2.4 Config Validator (if needed)

2.4 配置校验器(按需实现)

File:
massgen/config_validator.py
Add backend-specific validation to
_validate_backend()
if there are special rules (e.g., required params, incompatible combinations).
文件:
massgen/config_validator.py
如果有特殊规则(如必填参数、不兼容的参数组合),添加后端专属校验逻辑到
_validate_backend()
方法。

Phase 3: Token Management (1 file)

阶段3:Token管理(1个文件)

3.1 Pricing

3.1 定价

File:
massgen/token_manager/token_manager.py
Check LiteLLM first — only add to
PROVIDER_PRICING
if the model is NOT in the LiteLLM database. Provider name must match
get_provider_name()
exactly (case-sensitive).
文件:
massgen/token_manager/token_manager.py
优先检查LiteLLM — 仅当模型不在LiteLLM数据库中时才添加到
PROVIDER_PRICING
。提供商名称必须与
get_provider_name()
返回值完全匹配(大小写敏感)。

Phase 4: Excluded Params (2 files, if adding new YAML params)

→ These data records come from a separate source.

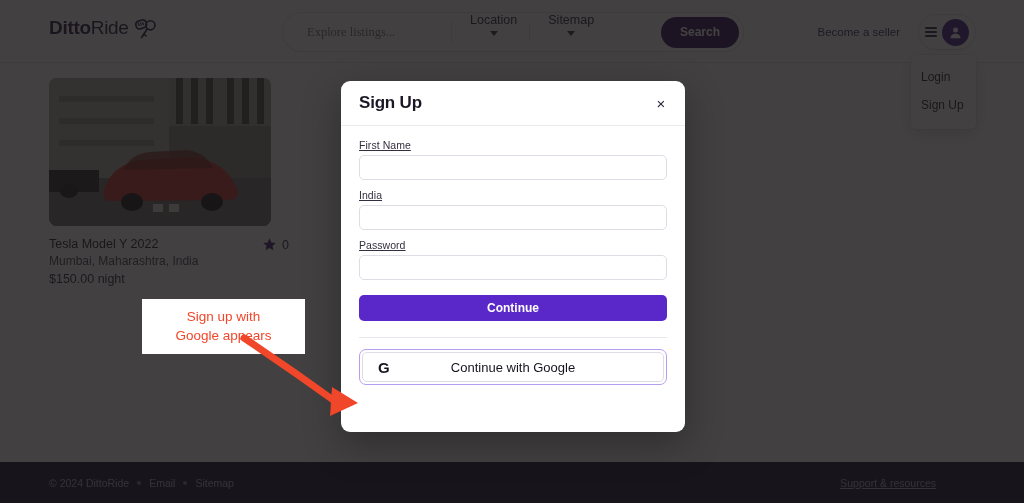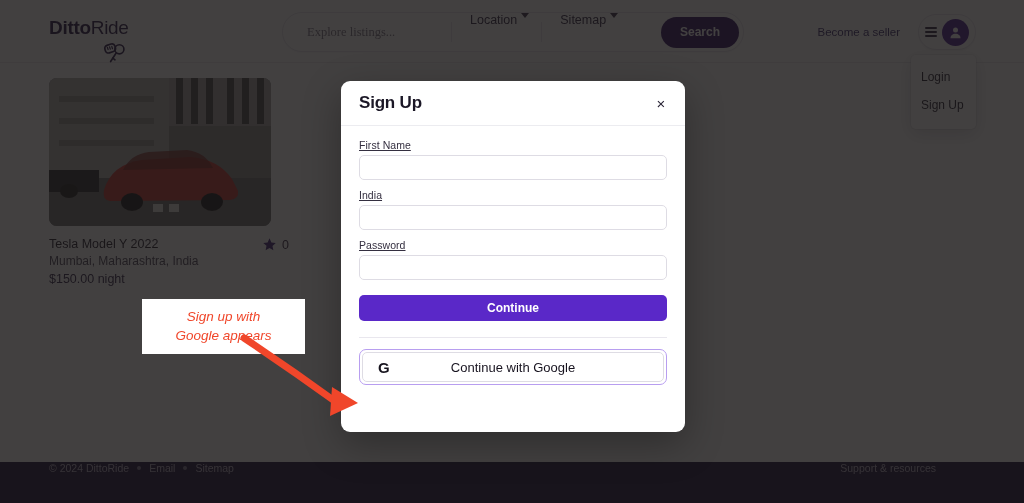--- a/index.html
+++ b/index.html
@@ -43,10 +43,9 @@
     left: 49px;
     top: 17px;
     display: flex;
-    align-items: flex-end;
+    align-items: flex-start;
     gap: 2px;
     cursor: pointer;
-    flex-direction: column;
   }
   .brand-text {
     font-size: 19px;

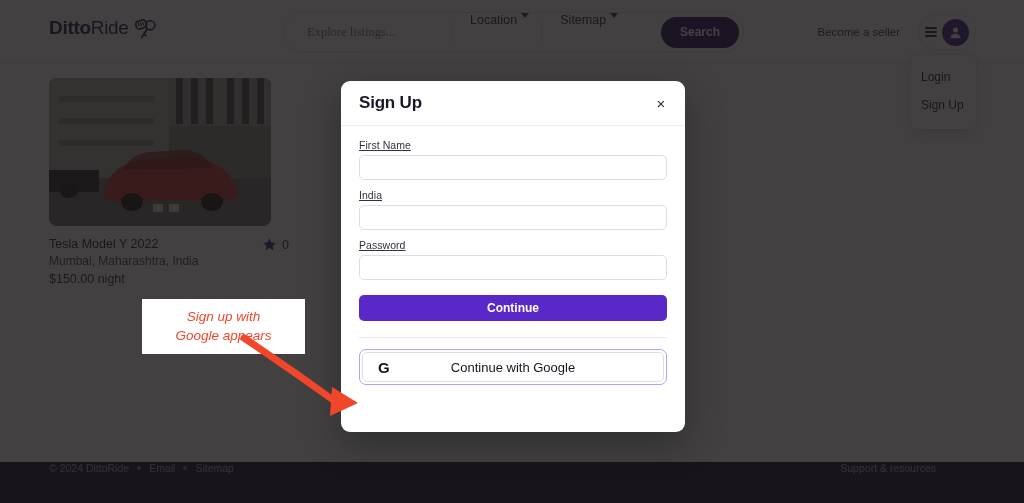--- a/index.html
+++ b/index.html
@@ -86,10 +86,12 @@
   .vdiv { width: 1px; height: 20px; background: #e6e3ec; }
   .sel-group {
     display: flex;
+    align-items: center;
     gap: 4px;
     padding: 0 12px 0 18px;
     cursor: pointer;
     height: 100%;
+    flex-direction: column;
   }
   .sel-label { font-size: 12.5px; color: #2c2240; white-space: nowrap; }
   .chev {

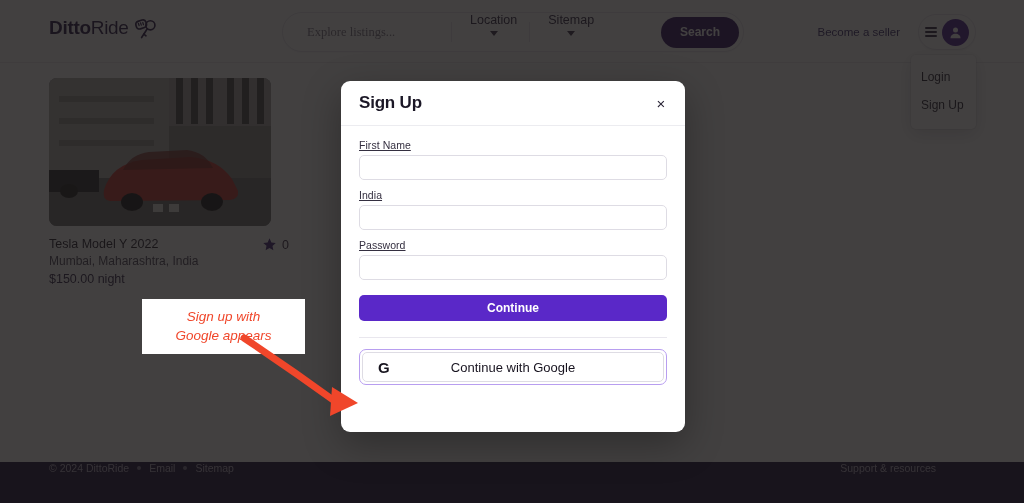--- a/index.html
+++ b/index.html
@@ -371,7 +371,6 @@
     flex-direction: column;
     align-items: center;
     justify-content: center;
-    font-style: italic;
   }
   .annotation span {
     font-size: 13.5px;

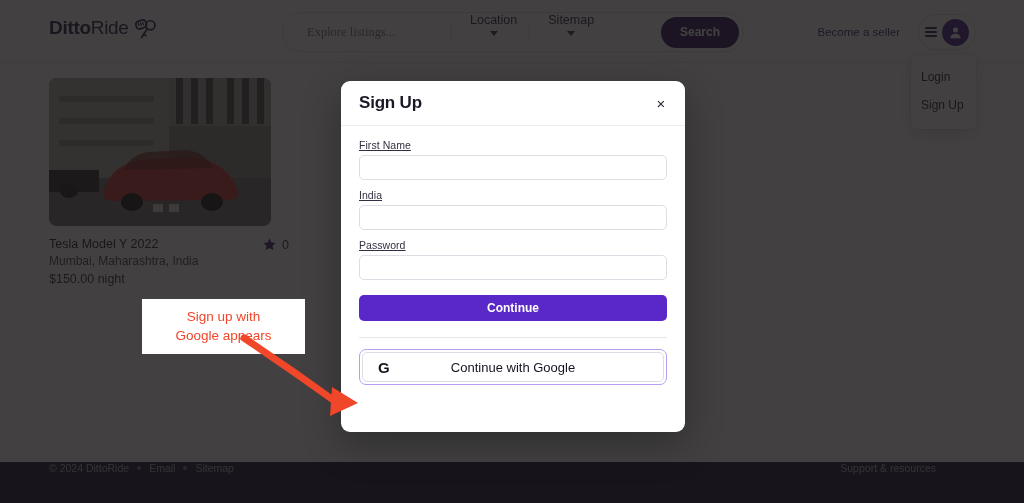--- a/index.html
+++ b/index.html
@@ -210,7 +210,7 @@
     height: 41px;
     background: #1b0e37;
     display: flex;
-    align-items: flex-start;
+    align-items: center;
   }
   .footer-left {
     display: flex;

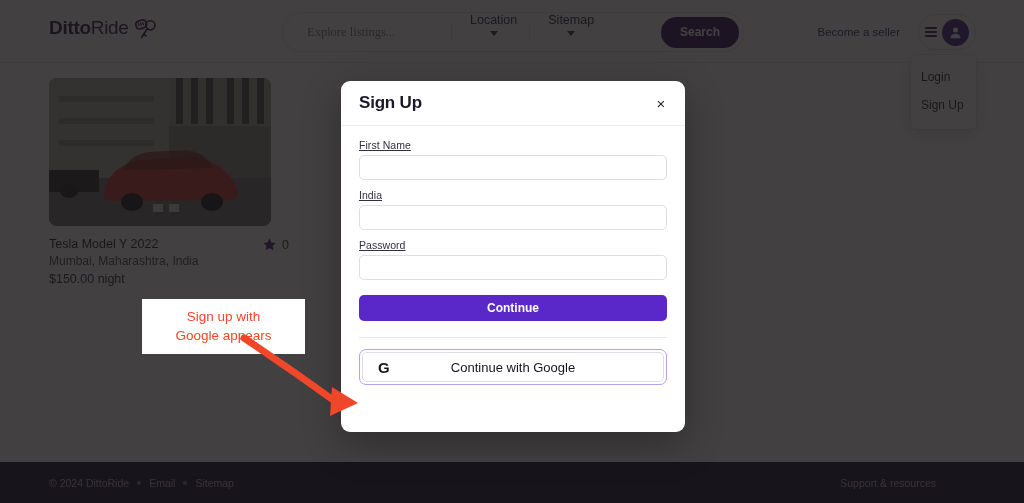--- a/index.html
+++ b/index.html
@@ -228,6 +228,7 @@
     font-size: 10.5px;
     color: #b6afc6;
     cursor: pointer;
+    text-decoration: underline;
   }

阶段4:排除参数(2个文件,仅当新增YAML参数时需要)

4.1 Base Class Exclusions

4.1 基类排除参数

File:
massgen/backend/base.py
->
get_base_excluded_config_params()
文件:
massgen/backend/base.py
->
get_base_excluded_config_params()

4.2 API Params Handler Exclusions

4.2 API参数处理器排除参数

File:
massgen/api_params_handler/_api_params_handler_base.py
->
get_base_excluded_params()
Both must stay in sync. Add any new framework-level YAML params that should NOT be passed to the provider API.
文件:
massgen/api_params_handler/_api_params_handler_base.py
->
get_base_excluded_params()
两处必须保持同步,添加所有不应该传递给提供商API的框架层面YAML参数。

Phase 5: Authentication

阶段5:鉴权

5.1 API Key Backends (standard)

5.1 API密钥后端(标准方案)

Most backends use API keys. Set
env_var
in
capabilities.py
and add the key check in
cli.py
:
python
undefined
大多数后端使用API密钥,在
capabilities.py
中设置
env_var
,并在
cli.py
中添加密钥检查:
python
undefined

cli.py

cli.py

api_key = kwargs.get("api_key") or os.getenv("YOUR_API_KEY") if not api_key: raise ConfigurationError(...) return YourBackend(api_key=api_key, **kwargs)
undefined
api_key = kwargs.get("api_key") or os.getenv("YOUR_API_KEY") if not api_key: raise ConfigurationError(...) return YourBackend(api_key=api_key, **kwargs)
undefined

5.2 OAuth / Subscription Auth (CLI/SDK wrappers)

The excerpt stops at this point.